Fondateur du Parti Pour le Changement (PLC), grand étendard d’un vent révolutionnaire promettant de tout bousculer, de tout changer, Me Nzigou a su prouver que la construction est parfois plus facile que la destruction. Le PLC, fulgurant comme une étoile filante, s’est vite éteint au gré de la transhumance de ses leaders , laissant derrière lui la douce odeur d’une coquille vide. Le message était clair : mieux vaut un bon fauteuil bien vissé qu’une chimère à portée de main.
Désormais, ses costumes sont moins ceux d’un insurgé et plus ceux d’un opérateur chevronné des alliances d’intérêt. Quitter le PLC aussi vite qu’on change de chemise n’est pas qu’un simple caprice, mais l’art consommé d’un homme qui connaît la météo politique sur le bout des doigts. À Libreville, il ne s’agit plus de rêver de bâtir une nation, mais d’ériger un empire sur un fauteuil municipal.
Après ce premier acte, Me Nzigou a présenté sa nouvelle pièce politique, estampillée résolument pro Oligui, démontrant que le pragmatisme est souvent plus rentable que l’idéalisme. Cette nouvelle formation, plus solide qu’une simple illusion, apparaît comme un drapeau blanc levé vers la puissance établie, un pivot savamment calculé dans sa course au pouvoir.
Libreville, capitale ô combien stratégique, devient sa nouvelle obsession. Pourquoi courir après des idéaux quand le prestige et les privilèges de la mairie brillent au bout du tunnel ? Dans ce théâtre absurde, le fauteuil devient un saint Graal plus tangible que n’importe quelle revendication utopique. Me Nzigou ne vise plus la révolution, mais la révolution… de son statut social.

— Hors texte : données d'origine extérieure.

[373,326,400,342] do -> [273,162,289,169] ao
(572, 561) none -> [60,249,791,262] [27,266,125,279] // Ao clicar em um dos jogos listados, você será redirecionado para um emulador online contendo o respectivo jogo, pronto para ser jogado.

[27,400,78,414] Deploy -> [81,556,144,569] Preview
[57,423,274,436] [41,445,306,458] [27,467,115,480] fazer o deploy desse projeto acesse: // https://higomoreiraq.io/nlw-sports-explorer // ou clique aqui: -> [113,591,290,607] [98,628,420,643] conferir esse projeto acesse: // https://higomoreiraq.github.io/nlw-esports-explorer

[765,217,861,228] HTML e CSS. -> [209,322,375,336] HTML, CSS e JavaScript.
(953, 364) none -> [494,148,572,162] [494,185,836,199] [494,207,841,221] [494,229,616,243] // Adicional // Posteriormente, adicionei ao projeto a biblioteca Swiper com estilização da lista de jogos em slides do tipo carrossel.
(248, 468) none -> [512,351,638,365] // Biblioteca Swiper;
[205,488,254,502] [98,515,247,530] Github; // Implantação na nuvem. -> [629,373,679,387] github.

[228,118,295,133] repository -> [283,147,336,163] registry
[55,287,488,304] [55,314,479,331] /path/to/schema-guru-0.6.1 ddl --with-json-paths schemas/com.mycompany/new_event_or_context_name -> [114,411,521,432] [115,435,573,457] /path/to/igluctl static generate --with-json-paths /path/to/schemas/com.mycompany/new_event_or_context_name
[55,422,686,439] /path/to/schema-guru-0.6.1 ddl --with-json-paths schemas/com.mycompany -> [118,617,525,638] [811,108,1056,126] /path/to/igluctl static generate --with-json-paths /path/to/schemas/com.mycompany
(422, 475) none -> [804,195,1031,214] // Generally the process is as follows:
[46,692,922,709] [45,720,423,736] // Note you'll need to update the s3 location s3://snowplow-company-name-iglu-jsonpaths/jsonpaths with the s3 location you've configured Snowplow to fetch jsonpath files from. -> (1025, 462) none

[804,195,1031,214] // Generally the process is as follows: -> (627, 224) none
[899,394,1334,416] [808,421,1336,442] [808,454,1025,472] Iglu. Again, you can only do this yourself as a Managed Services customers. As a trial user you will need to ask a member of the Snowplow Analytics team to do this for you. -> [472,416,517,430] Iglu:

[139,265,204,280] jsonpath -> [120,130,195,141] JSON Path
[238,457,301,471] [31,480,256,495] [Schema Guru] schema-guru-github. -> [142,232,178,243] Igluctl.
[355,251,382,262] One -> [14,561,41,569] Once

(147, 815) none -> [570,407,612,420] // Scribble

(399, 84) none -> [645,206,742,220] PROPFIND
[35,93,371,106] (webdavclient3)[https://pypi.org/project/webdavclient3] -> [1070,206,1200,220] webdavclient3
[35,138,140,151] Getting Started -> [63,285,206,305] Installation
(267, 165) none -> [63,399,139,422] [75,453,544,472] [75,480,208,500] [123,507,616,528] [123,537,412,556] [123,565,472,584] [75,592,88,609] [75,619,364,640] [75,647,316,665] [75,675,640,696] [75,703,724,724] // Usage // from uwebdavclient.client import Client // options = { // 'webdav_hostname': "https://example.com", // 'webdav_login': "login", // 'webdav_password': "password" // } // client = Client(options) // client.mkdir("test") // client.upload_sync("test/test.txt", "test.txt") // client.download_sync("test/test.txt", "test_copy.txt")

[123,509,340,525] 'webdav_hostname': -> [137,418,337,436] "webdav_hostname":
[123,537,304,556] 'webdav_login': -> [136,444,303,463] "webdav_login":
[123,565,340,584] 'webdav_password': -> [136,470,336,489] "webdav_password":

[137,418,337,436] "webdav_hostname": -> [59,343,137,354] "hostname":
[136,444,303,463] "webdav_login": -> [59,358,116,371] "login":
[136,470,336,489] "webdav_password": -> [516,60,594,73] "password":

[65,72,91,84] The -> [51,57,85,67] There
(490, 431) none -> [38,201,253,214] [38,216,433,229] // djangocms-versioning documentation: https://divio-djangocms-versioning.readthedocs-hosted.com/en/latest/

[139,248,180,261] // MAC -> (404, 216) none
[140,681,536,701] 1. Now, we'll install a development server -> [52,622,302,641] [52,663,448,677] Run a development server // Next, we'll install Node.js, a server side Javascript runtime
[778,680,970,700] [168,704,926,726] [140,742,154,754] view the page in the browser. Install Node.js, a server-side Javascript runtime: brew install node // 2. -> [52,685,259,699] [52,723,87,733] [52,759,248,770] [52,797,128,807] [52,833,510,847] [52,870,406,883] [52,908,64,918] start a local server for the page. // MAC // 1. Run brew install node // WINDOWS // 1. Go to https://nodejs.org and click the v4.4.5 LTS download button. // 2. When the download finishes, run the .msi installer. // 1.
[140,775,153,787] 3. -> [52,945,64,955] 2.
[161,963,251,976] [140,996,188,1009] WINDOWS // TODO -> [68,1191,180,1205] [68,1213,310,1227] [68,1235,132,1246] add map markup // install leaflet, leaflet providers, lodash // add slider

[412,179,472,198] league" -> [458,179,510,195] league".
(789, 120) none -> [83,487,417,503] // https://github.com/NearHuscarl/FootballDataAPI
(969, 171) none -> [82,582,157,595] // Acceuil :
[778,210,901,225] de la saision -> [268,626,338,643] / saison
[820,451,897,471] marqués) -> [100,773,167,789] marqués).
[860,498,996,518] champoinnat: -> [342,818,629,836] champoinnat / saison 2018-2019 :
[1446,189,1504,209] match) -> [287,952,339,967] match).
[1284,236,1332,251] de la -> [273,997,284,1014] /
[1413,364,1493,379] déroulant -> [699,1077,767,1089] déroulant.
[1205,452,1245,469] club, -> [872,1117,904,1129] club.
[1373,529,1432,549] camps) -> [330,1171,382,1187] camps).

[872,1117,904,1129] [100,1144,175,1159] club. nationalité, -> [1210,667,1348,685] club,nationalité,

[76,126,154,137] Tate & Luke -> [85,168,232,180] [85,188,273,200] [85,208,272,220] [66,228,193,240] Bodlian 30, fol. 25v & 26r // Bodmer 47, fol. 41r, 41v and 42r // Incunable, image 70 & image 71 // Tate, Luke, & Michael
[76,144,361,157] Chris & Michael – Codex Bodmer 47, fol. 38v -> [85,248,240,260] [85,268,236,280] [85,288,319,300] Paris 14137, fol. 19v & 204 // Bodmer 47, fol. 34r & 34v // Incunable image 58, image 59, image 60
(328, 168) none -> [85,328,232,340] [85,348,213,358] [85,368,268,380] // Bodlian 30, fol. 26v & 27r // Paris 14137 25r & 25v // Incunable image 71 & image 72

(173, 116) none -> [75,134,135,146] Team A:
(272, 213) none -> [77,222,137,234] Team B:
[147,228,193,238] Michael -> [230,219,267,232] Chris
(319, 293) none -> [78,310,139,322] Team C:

Cette mutation politique, qualifiée d’opportuniste par ses détracteurs, ressemble plutôt à un miracle de survie dans une jungle où seuls les plus adaptables prospèrent. Car au Gabon, pivoter sur ses engagements semble une spécialité locale, et Me Nzigou en est l’archétype parfait. Ses multiples casquettes prouvent que celui qui sait tourner sa veste plusieurs fois peut toujours espérer toucher au jackpot.
Voyez-le donc, prêt à changer de figure, à jouer tous les rôles dans cette comédie où les alliances se nouent et se dénouent à la vitesse d’un éclair. Il sait que la politique gabonaise n’est pas une affaire d’idéaux, mais bien un ballet permanent où l’instinct de survie prime sur la fidélité. Le public est conquis, même s’il se demande parfois jusqu’où ira le spectacle.
Au fond, le rêve de Me Nzigou est simple, presque enfantin : bâtir sa légende au sommet du pouvoir municipal, un pied dans l’honneur, l’autre dans la realpolitik. Qu’importent les critiques ou les accusations de girouette, il préfère être assis sur un trône local que crucifié sur l’autel des principes.
Bref, dans cette arène où les rôles s’inversent et les masques tombent, Me Nzigou est le roi incontesté du grand numéro d’équilibriste. Au Gabon, mieux vaut être bâtisseur de fauteuils dorés que de chimères évanescentes, et lui, grand maître dans l’art du retournement, n’a pas fini de surprendre. Le show continue, et le peuple, simple spectateur, retient son souffle devant cette prouesse digne des plus grands cirques de la politique.